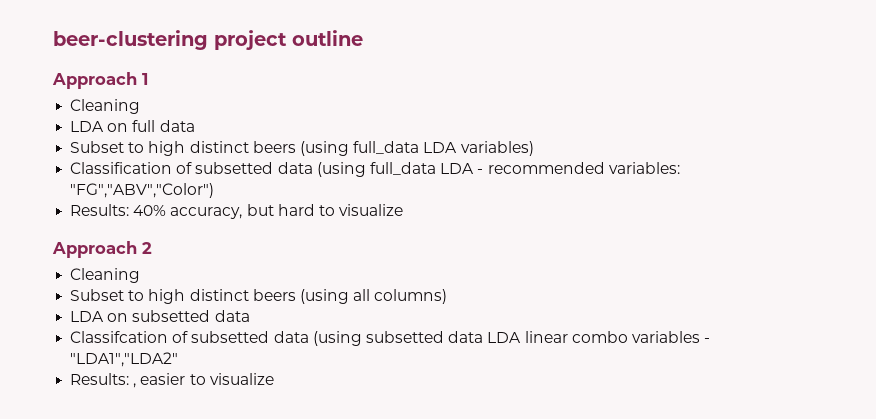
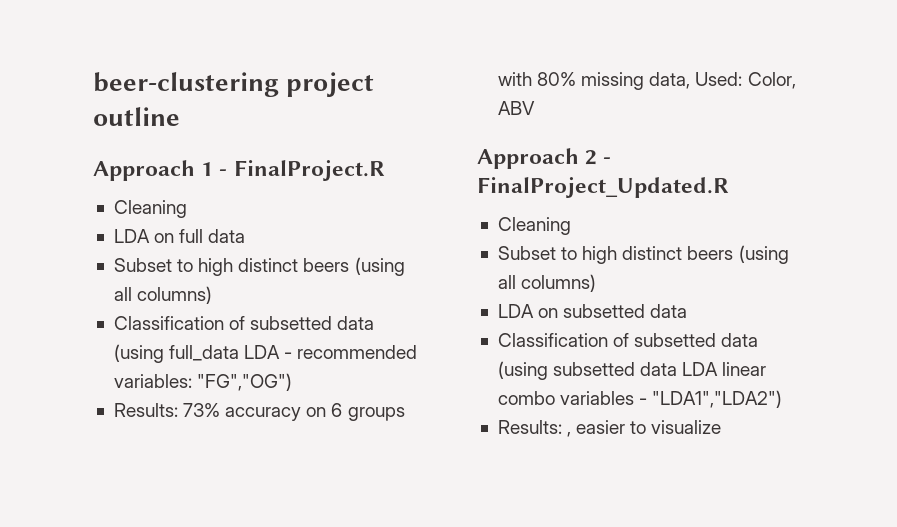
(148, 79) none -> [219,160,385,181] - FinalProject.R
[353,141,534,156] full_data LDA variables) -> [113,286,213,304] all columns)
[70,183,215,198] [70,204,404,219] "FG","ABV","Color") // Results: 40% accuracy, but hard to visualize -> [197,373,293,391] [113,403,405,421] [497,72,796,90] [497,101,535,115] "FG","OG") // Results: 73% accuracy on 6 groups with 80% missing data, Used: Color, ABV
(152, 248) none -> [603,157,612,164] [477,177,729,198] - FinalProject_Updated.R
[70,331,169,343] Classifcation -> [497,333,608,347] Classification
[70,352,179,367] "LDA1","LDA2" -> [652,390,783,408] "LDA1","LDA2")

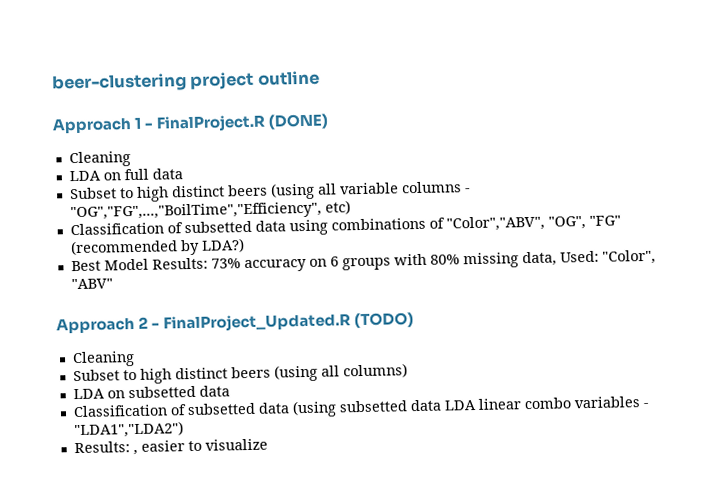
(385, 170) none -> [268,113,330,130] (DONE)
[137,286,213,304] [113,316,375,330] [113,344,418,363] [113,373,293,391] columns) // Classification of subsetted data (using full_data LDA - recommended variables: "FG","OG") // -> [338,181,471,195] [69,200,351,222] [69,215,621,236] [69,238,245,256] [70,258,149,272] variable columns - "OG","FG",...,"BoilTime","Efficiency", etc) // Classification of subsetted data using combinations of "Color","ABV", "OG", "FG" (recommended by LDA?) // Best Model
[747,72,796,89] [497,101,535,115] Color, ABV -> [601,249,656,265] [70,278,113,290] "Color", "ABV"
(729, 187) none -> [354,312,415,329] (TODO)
################
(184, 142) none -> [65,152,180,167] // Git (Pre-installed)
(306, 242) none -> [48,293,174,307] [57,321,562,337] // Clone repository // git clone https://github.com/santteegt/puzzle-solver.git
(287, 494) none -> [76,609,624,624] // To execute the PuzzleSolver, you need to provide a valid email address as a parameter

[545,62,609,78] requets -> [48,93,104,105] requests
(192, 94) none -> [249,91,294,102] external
################
### About this task
Return the stretch of data that begins with the line showing "[70,331,169,343] Classifcation ->" and goes on through the line showing "(729, 187) none -> [354,312,415,329] (TODO)", exactly, with pictures removed.

### The completed task
[70,331,169,343] Classifcation -> [497,333,608,347] Classification
[70,352,179,367] "LDA1","LDA2" -> [652,390,783,408] "LDA1","LDA2")

(385, 170) none -> [268,113,330,130] (DONE)
[137,286,213,304] [113,316,375,330] [113,344,418,363] [113,373,293,391] columns) // Classification of subsetted data (using full_data LDA - recommended variables: "FG","OG") // -> [338,181,471,195] [69,200,351,222] [69,215,621,236] [69,238,245,256] [70,258,149,272] variable columns - "OG","FG",...,"BoilTime","Efficiency", etc) // Classification of subsetted data using combinations of "Color","ABV", "OG", "FG" (recommended by LDA?) // Best Model
[747,72,796,89] [497,101,535,115] Color, ABV -> [601,249,656,265] [70,278,113,290] "Color", "ABV"
(729, 187) none -> [354,312,415,329] (TODO)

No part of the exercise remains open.